◆ Input data ◆
_ _ _ _ _
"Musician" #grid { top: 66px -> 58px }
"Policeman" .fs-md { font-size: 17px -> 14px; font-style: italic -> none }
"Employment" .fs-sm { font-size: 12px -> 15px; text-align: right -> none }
_ _ _ _ _
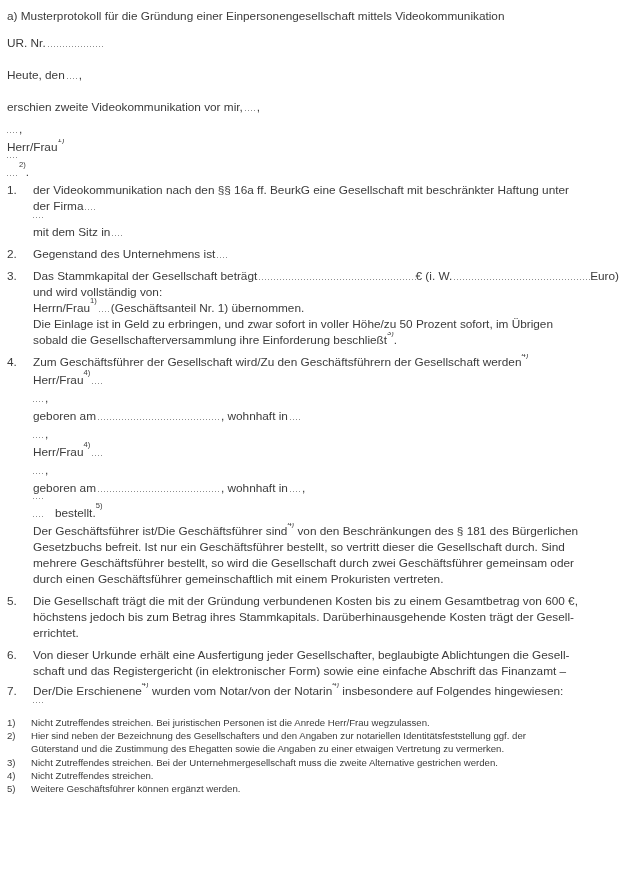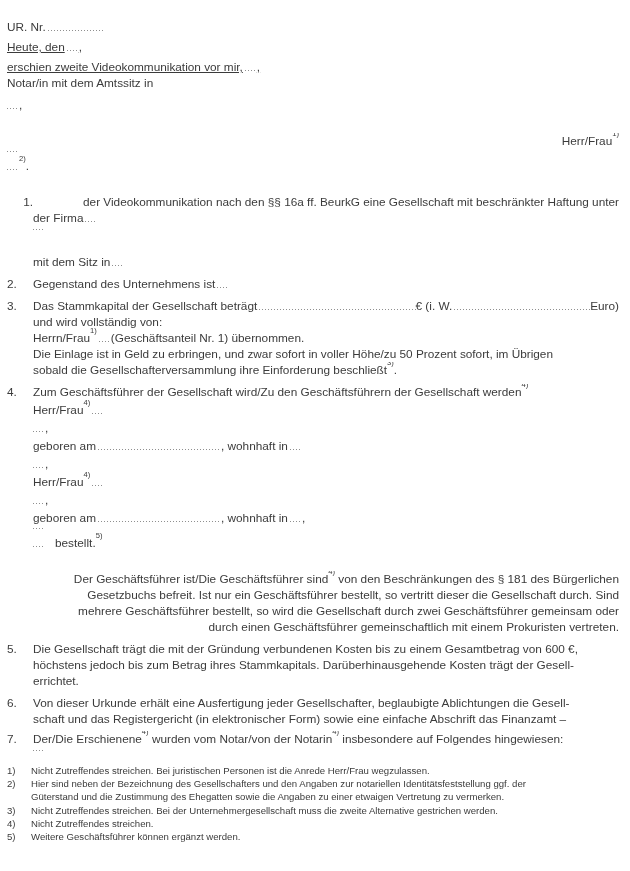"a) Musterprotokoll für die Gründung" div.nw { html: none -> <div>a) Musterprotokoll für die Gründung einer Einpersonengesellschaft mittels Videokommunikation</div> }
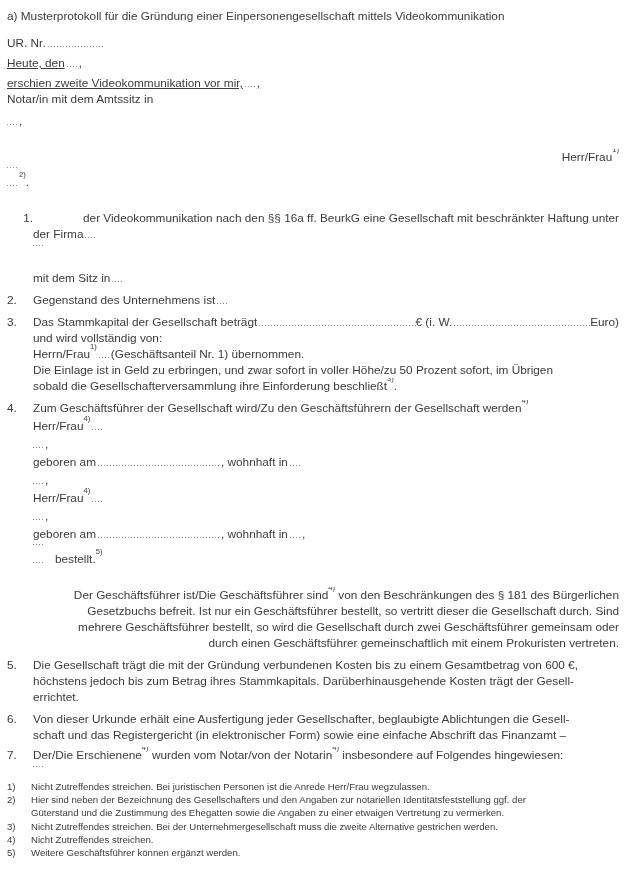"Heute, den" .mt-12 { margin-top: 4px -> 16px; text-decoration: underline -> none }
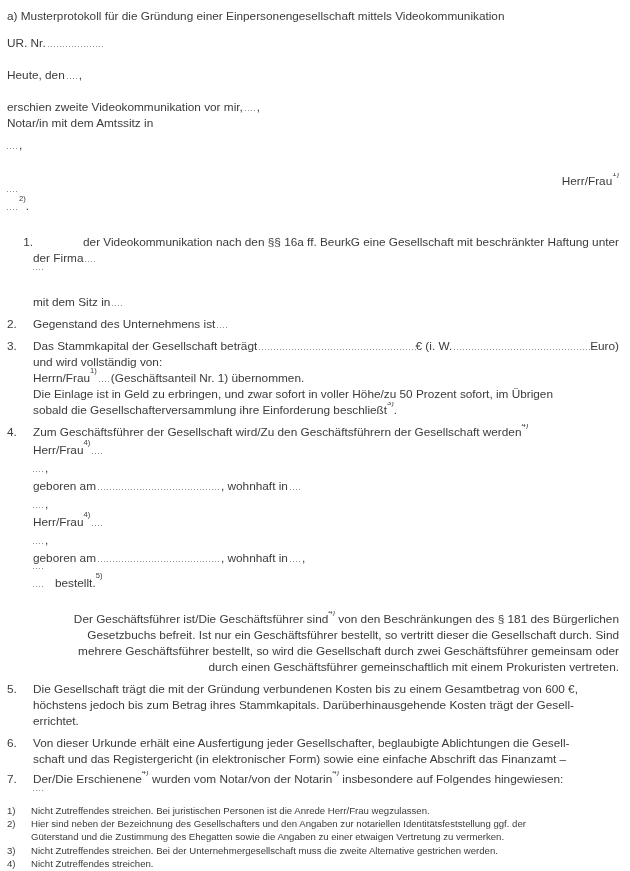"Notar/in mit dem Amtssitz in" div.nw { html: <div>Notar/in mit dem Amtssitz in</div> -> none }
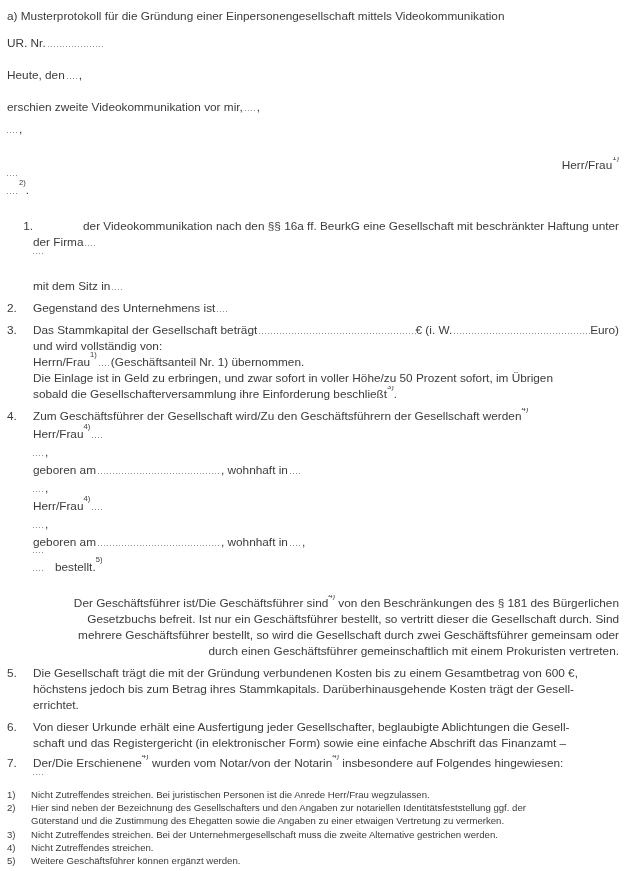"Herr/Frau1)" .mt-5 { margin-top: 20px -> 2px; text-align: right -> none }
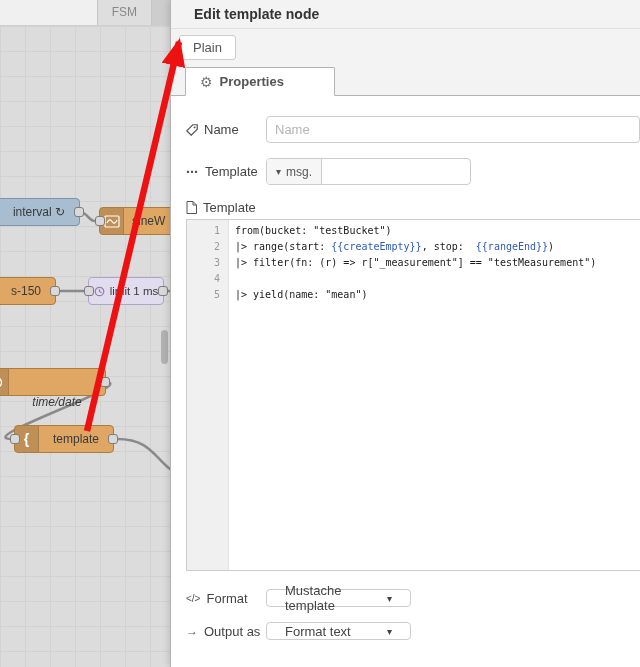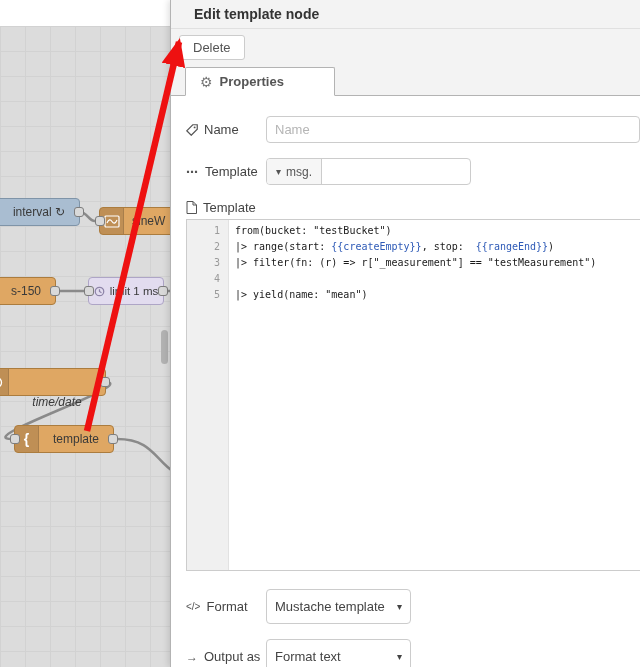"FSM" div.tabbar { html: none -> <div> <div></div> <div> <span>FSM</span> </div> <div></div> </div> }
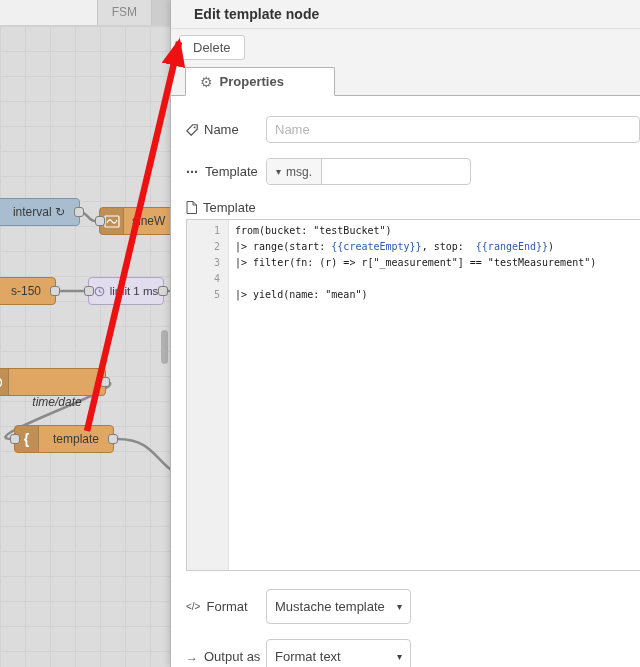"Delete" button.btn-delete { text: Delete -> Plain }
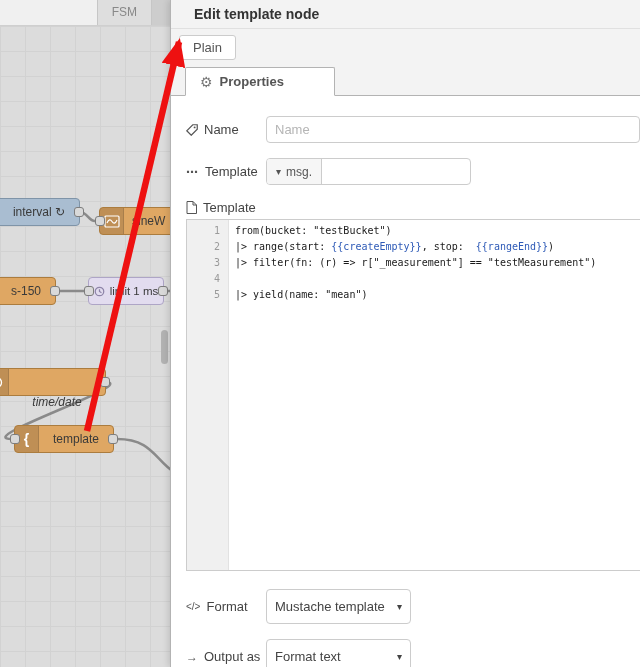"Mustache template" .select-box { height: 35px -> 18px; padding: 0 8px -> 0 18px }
_ _ _ _ _
◆ Task objective ◆
Everything from the line with "text: Delete ->" through the line with "height: 35px ->" in the material above should be transcribed exactly, except the pictures.

◆ Completed exercise ◆
"Delete" button.btn-delete { text: Delete -> Plain }
"Mustache template" .select-box { height: 35px -> 18px; padding: 0 8px -> 0 18px }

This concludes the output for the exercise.